» **EXTRACTED RECORDS**
──────

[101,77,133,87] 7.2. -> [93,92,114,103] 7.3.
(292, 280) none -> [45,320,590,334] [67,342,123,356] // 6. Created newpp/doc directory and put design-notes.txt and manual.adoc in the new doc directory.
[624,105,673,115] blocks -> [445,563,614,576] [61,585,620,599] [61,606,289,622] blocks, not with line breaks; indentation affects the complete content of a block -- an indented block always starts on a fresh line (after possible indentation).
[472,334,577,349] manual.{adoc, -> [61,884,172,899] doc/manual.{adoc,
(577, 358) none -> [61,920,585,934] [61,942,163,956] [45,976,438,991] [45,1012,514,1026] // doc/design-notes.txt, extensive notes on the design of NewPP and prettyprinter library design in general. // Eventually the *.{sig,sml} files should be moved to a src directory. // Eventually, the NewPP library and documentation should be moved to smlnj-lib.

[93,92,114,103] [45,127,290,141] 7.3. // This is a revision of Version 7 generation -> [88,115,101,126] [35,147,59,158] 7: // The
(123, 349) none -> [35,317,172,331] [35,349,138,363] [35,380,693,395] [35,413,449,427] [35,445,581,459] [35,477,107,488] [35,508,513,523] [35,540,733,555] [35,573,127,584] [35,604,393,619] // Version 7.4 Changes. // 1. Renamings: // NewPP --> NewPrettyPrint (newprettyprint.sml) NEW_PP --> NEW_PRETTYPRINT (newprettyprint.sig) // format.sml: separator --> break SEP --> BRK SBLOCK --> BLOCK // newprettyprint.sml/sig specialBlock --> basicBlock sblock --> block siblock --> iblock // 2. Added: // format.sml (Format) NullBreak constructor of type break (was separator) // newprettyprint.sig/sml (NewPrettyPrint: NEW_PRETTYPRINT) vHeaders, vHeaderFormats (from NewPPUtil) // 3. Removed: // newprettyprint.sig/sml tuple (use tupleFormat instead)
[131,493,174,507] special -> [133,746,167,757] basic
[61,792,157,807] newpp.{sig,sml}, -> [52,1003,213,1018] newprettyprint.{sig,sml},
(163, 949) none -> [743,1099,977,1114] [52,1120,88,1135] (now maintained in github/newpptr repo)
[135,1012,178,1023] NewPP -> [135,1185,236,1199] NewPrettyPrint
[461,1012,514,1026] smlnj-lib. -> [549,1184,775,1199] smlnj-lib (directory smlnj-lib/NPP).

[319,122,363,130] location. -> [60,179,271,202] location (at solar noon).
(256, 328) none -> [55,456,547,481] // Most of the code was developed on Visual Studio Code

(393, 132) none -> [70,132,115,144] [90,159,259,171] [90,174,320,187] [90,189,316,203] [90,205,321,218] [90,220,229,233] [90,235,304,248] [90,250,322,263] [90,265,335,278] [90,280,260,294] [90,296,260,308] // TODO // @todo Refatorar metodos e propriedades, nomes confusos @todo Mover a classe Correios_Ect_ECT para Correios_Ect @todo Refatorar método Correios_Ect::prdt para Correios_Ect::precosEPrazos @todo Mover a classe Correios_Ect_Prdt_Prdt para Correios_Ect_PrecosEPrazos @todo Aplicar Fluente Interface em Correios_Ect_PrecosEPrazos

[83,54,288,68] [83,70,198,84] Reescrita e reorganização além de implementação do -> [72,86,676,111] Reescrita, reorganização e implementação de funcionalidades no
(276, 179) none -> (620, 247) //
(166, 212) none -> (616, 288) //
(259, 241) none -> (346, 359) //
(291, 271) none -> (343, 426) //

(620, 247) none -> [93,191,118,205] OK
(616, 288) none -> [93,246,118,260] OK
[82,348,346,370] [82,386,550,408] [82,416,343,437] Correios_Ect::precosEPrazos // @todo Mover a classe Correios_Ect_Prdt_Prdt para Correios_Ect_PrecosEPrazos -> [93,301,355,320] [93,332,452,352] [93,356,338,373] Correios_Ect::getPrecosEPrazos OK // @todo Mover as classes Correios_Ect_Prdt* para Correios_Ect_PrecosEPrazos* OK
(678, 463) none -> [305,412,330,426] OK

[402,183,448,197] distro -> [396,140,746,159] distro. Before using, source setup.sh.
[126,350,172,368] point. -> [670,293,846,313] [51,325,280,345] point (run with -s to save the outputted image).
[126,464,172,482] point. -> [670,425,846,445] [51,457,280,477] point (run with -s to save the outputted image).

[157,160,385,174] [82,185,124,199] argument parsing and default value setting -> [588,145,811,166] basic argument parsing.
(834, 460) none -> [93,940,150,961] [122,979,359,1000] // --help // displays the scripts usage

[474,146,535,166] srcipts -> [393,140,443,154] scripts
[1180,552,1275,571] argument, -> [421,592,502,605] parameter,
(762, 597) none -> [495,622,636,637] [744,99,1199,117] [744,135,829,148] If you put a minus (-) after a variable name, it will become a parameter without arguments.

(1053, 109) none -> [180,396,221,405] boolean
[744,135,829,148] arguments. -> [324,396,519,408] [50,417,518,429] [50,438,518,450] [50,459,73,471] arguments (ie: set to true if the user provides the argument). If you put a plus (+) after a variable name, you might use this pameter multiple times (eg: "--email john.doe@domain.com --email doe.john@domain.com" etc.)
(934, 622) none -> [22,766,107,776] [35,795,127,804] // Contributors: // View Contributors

──────

» **ABOUT THIS TASK**
Nothing in the records above may be left out; repeat them exactly.

» **WRITTEN SOLUTION**
[101,77,133,87] 7.2. -> [93,92,114,103] 7.3.
(292, 280) none -> [45,320,590,334] [67,342,123,356] // 6. Created newpp/doc directory and put design-notes.txt and manual.adoc in the new doc directory.
[624,105,673,115] blocks -> [445,563,614,576] [61,585,620,599] [61,606,289,622] blocks, not with line breaks; indentation affects the complete content of a block -- an indented block always starts on a fresh line (after possible indentation).
[472,334,577,349] manual.{adoc, -> [61,884,172,899] doc/manual.{adoc,
(577, 358) none -> [61,920,585,934] [61,942,163,956] [45,976,438,991] [45,1012,514,1026] // doc/design-notes.txt, extensive notes on the design of NewPP and prettyprinter library design in general. // Eventually the *.{sig,sml} files should be moved to a src directory. // Eventually, the NewPP library and documentation should be moved to smlnj-lib.

[93,92,114,103] [45,127,290,141] 7.3. // This is a revision of Version 7 generation -> [88,115,101,126] [35,147,59,158] 7: // The
(123, 349) none -> [35,317,172,331] [35,349,138,363] [35,380,693,395] [35,413,449,427] [35,445,581,459] [35,477,107,488] [35,508,513,523] [35,540,733,555] [35,573,127,584] [35,604,393,619] // Version 7.4 Changes. // 1. Renamings: // NewPP --> NewPrettyPrint (newprettyprint.sml) NEW_PP --> NEW_PRETTYPRINT (newprettyprint.sig) // format.sml: separator --> break SEP --> BRK SBLOCK --> BLOCK // newprettyprint.sml/sig specialBlock --> basicBlock sblock --> block siblock --> iblock // 2. Added: // format.sml (Format) NullBreak constructor of type break (was separator) // newprettyprint.sig/sml (NewPrettyPrint: NEW_PRETTYPRINT) vHeaders, vHeaderFormats (from NewPPUtil) // 3. Removed: // newprettyprint.sig/sml tuple (use tupleFormat instead)
[131,493,174,507] special -> [133,746,167,757] basic
[61,792,157,807] newpp.{sig,sml}, -> [52,1003,213,1018] newprettyprint.{sig,sml},
(163, 949) none -> [743,1099,977,1114] [52,1120,88,1135] (now maintained in github/newpptr repo)
[135,1012,178,1023] NewPP -> [135,1185,236,1199] NewPrettyPrint
[461,1012,514,1026] smlnj-lib. -> [549,1184,775,1199] smlnj-lib (directory smlnj-lib/NPP).

[319,122,363,130] location. -> [60,179,271,202] location (at solar noon).
(256, 328) none -> [55,456,547,481] // Most of the code was developed on Visual Studio Code

(393, 132) none -> [70,132,115,144] [90,159,259,171] [90,174,320,187] [90,189,316,203] [90,205,321,218] [90,220,229,233] [90,235,304,248] [90,250,322,263] [90,265,335,278] [90,280,260,294] [90,296,260,308] // TODO // @todo Refatorar metodos e propriedades, nomes confusos @todo Mover a classe Correios_Ect_ECT para Correios_Ect @todo Refatorar método Correios_Ect::prdt para Correios_Ect::precosEPrazos @todo Mover a classe Correios_Ect_Prdt_Prdt para Correios_Ect_PrecosEPrazos @todo Aplicar Fluente Interface em Correios_Ect_PrecosEPrazos

[83,54,288,68] [83,70,198,84] Reescrita e reorganização além de implementação do -> [72,86,676,111] Reescrita, reorganização e implementação de funcionalidades no
(276, 179) none -> (620, 247) //
(166, 212) none -> (616, 288) //
(259, 241) none -> (346, 359) //
(291, 271) none -> (343, 426) //

(620, 247) none -> [93,191,118,205] OK
(616, 288) none -> [93,246,118,260] OK
[82,348,346,370] [82,386,550,408] [82,416,343,437] Correios_Ect::precosEPrazos // @todo Mover a classe Correios_Ect_Prdt_Prdt para Correios_Ect_PrecosEPrazos -> [93,301,355,320] [93,332,452,352] [93,356,338,373] Correios_Ect::getPrecosEPrazos OK // @todo Mover as classes Correios_Ect_Prdt* para Correios_Ect_PrecosEPrazos* OK
(678, 463) none -> [305,412,330,426] OK

[402,183,448,197] distro -> [396,140,746,159] distro. Before using, source setup.sh.
[126,350,172,368] point. -> [670,293,846,313] [51,325,280,345] point (run with -s to save the outputted image).
[126,464,172,482] point. -> [670,425,846,445] [51,457,280,477] point (run with -s to save the outputted image).

[157,160,385,174] [82,185,124,199] argument parsing and default value setting -> [588,145,811,166] basic argument parsing.
(834, 460) none -> [93,940,150,961] [122,979,359,1000] // --help // displays the scripts usage

[474,146,535,166] srcipts -> [393,140,443,154] scripts
[1180,552,1275,571] argument, -> [421,592,502,605] parameter,
(762, 597) none -> [495,622,636,637] [744,99,1199,117] [744,135,829,148] If you put a minus (-) after a variable name, it will become a parameter without arguments.

(1053, 109) none -> [180,396,221,405] boolean
[744,135,829,148] arguments. -> [324,396,519,408] [50,417,518,429] [50,438,518,450] [50,459,73,471] arguments (ie: set to true if the user provides the argument). If you put a plus (+) after a variable name, you might use this pameter multiple times (eg: "--email john.doe@domain.com --email doe.john@domain.com" etc.)
(934, 622) none -> [22,766,107,776] [35,795,127,804] // Contributors: // View Contributors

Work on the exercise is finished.